You would never lie on your taxes or go out of your way to avoid paying what you know you owe, but you may still worry about committing accidental fraud. How do you stay on the IRS’s good side?
Yahoo! Life explores examples of unintentional tax fraud. Avoid these actions during tax season and throughout the year.
Claiming the earned income tax credit improperly
Before claiming the earned income tax credit, double-check that you qualify. Specifically, check the credit’s latest income limits. Also, Social Security benefits, child support, alimony and unemployment benefits do not count as earned income.

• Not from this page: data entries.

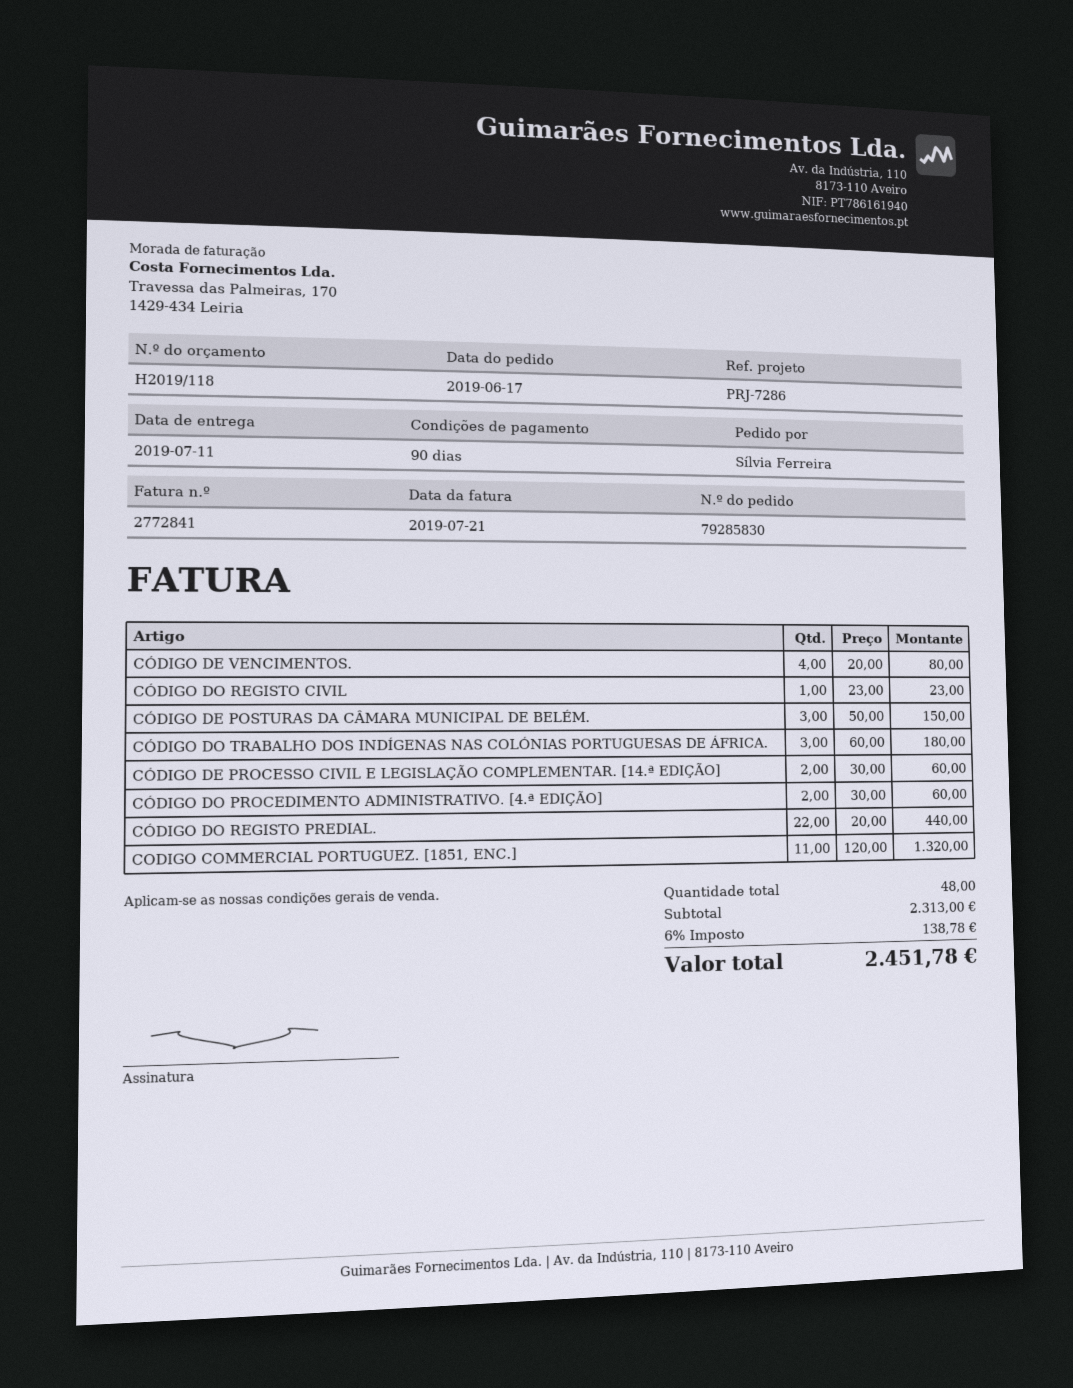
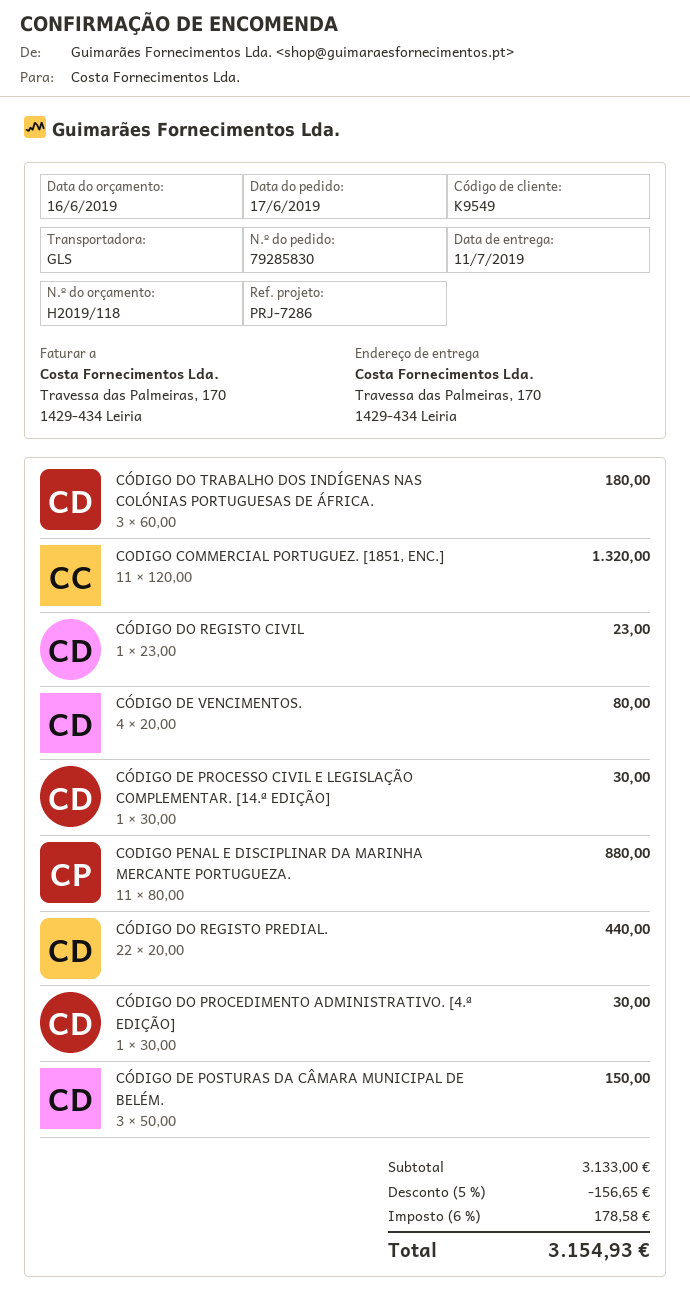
CÓDIGO DE PROCESSO CIVIL E LEGISLAÇÃO COMPLEMENTAR. [14.ª EDIÇÃO]: 2 x 30.00 = 60.00 -> 1 x 30.00 = 30.00
CÓDIGO DO PROCEDIMENTO ADMINISTRATIVO. [4.ª EDIÇÃO]: 2 x 30.00 = 60.00 -> 1 x 30.00 = 30.00
CODIGO PENAL E DISCIPLINAR DA MARINHA MERCANTE PORTUGUEZA.: none -> 11 x 80.00 = 880.00
subtotal: 2313.00 -> 3133.00
discount: none -> 5% = 156.65
tax: 6% = 138.78 -> 6% = 178.58
total: 2451.78 -> 3154.93

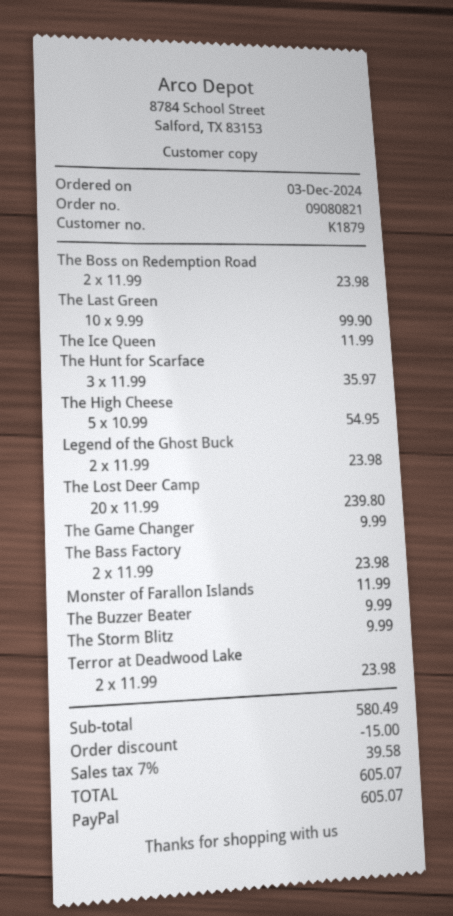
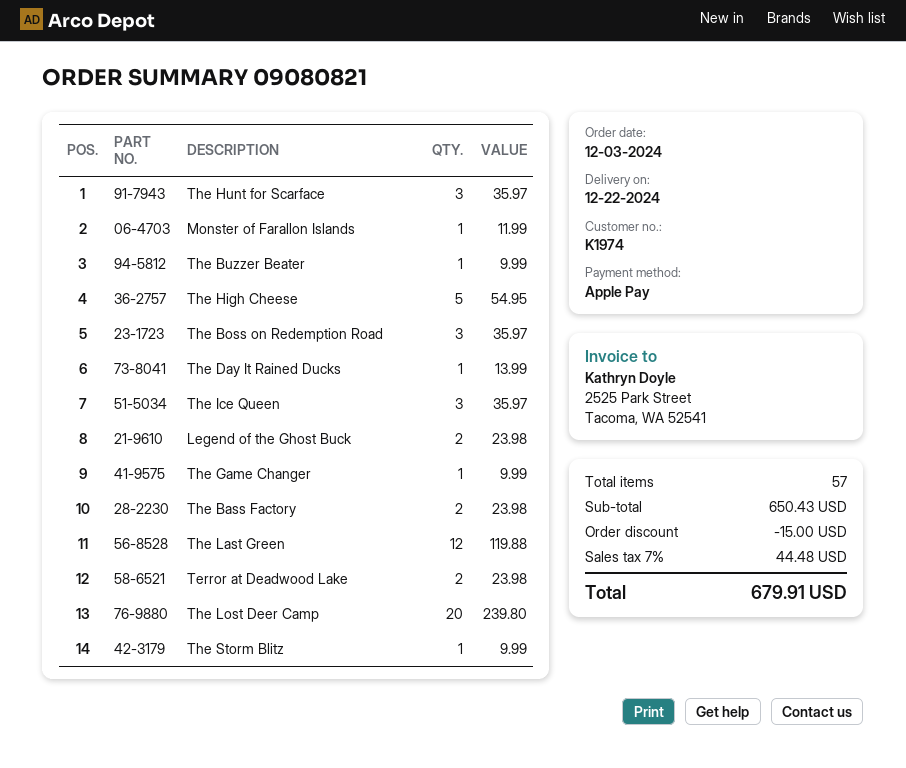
customer number: K1879 -> K1974
payment method: PayPal -> Apple Pay
The Boss on Redemption Road: 2 for 23.98 -> 3 for 35.97
The Last Green: 10 for 99.90 -> 12 for 119.88
The Ice Queen: 1 for 11.99 -> 3 for 35.97
The Day It Rained Ducks: none -> 1 for 13.99
subtotal: 580.49 -> 650.43
tax: 7% = 39.58 -> 7% = 44.48
total: 605.07 -> 679.91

Submitting a return with wrong or missing details
With every tax credit you claim, include all supplemental documents. For example, if you claim the education tax credit, you must include Form 8863 with your return. You also need accurate information on your forms, such as your Social Security number. Otherwise, you could face an avoidable audit.
Taking advantage of tax shelters
Use tax shelters with the utmost caution, and take tax shelter recommendations from wealth planners and accountants with a grain of salt. If the IRS feels you abused a tax shelter, you may face back taxes and penalties.

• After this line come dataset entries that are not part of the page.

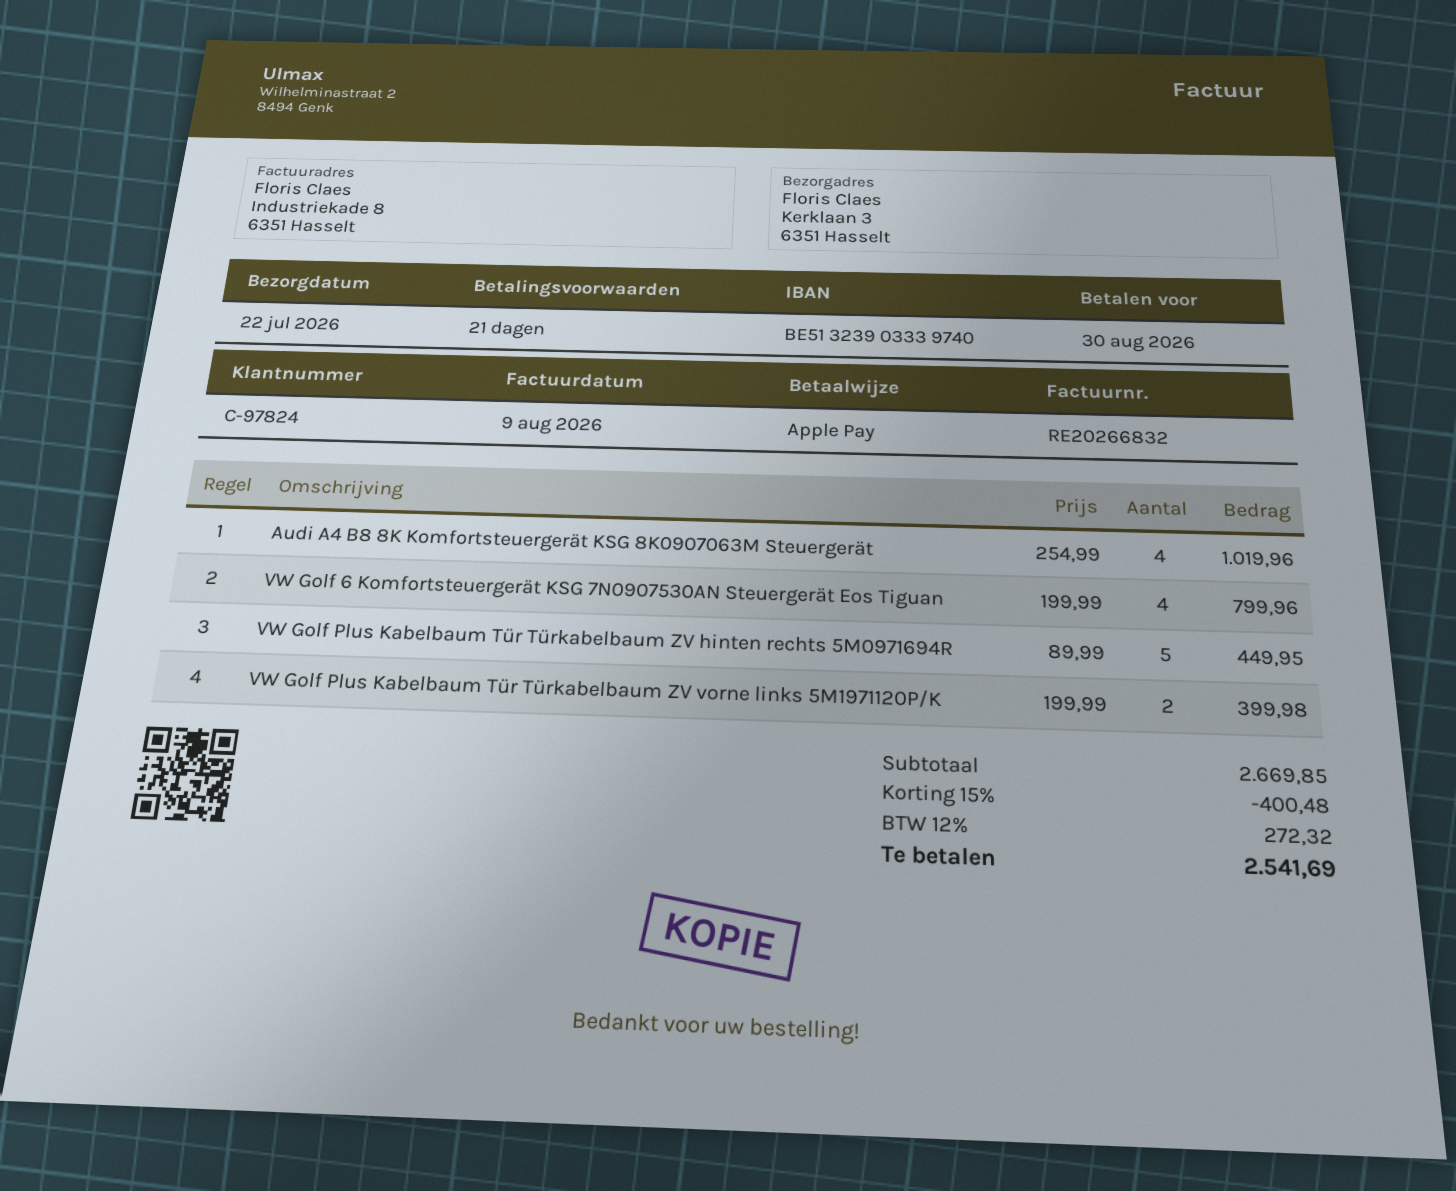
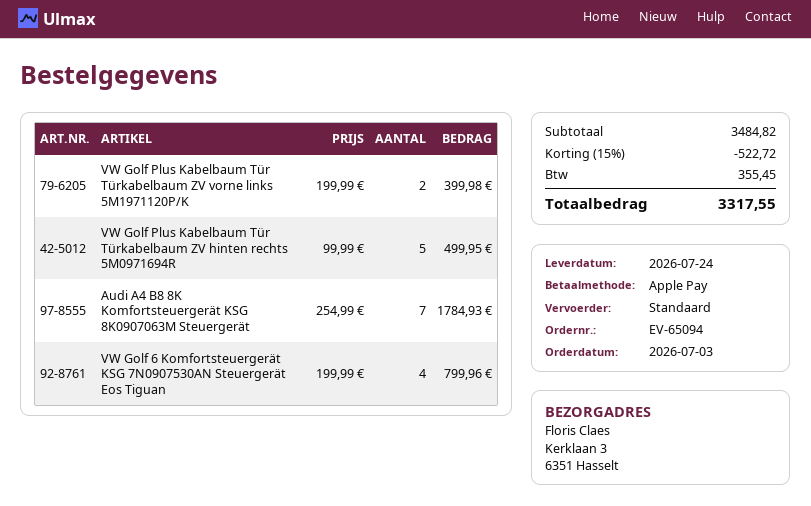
delivery date: 2026-07-22 -> 2026-07-24
Audi A4 B8 8K Komfortsteuergerät KSG 8K0907063M Steuergerät: 4 x 254.99 = 1019.96 -> 7 x 254.99 = 1784.93
VW Golf Plus Kabelbaum Tür Türkabelbaum ZV hinten rechts 5M0971694R: 5 x 89.99 = 449.95 -> 5 x 99.99 = 499.95
subtotal: 2669.85 -> 3484.82
discount: 15% = 400.48 -> 15% = 522.72
tax: 272.32 -> 355.45
total: 2541.69 -> 3317.55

Neglecting to report all income
If your job or gig pays you in cash or tips, you must report everything you receive. Even if the IRS does not accuse you of tax fraud, it could find you guilty of failing to supply essential details. Keep careful track of all your tips.
You do not want to face an unnecessary white-collar crime charge. By understanding what the IRS considers tax fraud, you keep yourself out of legal trouble.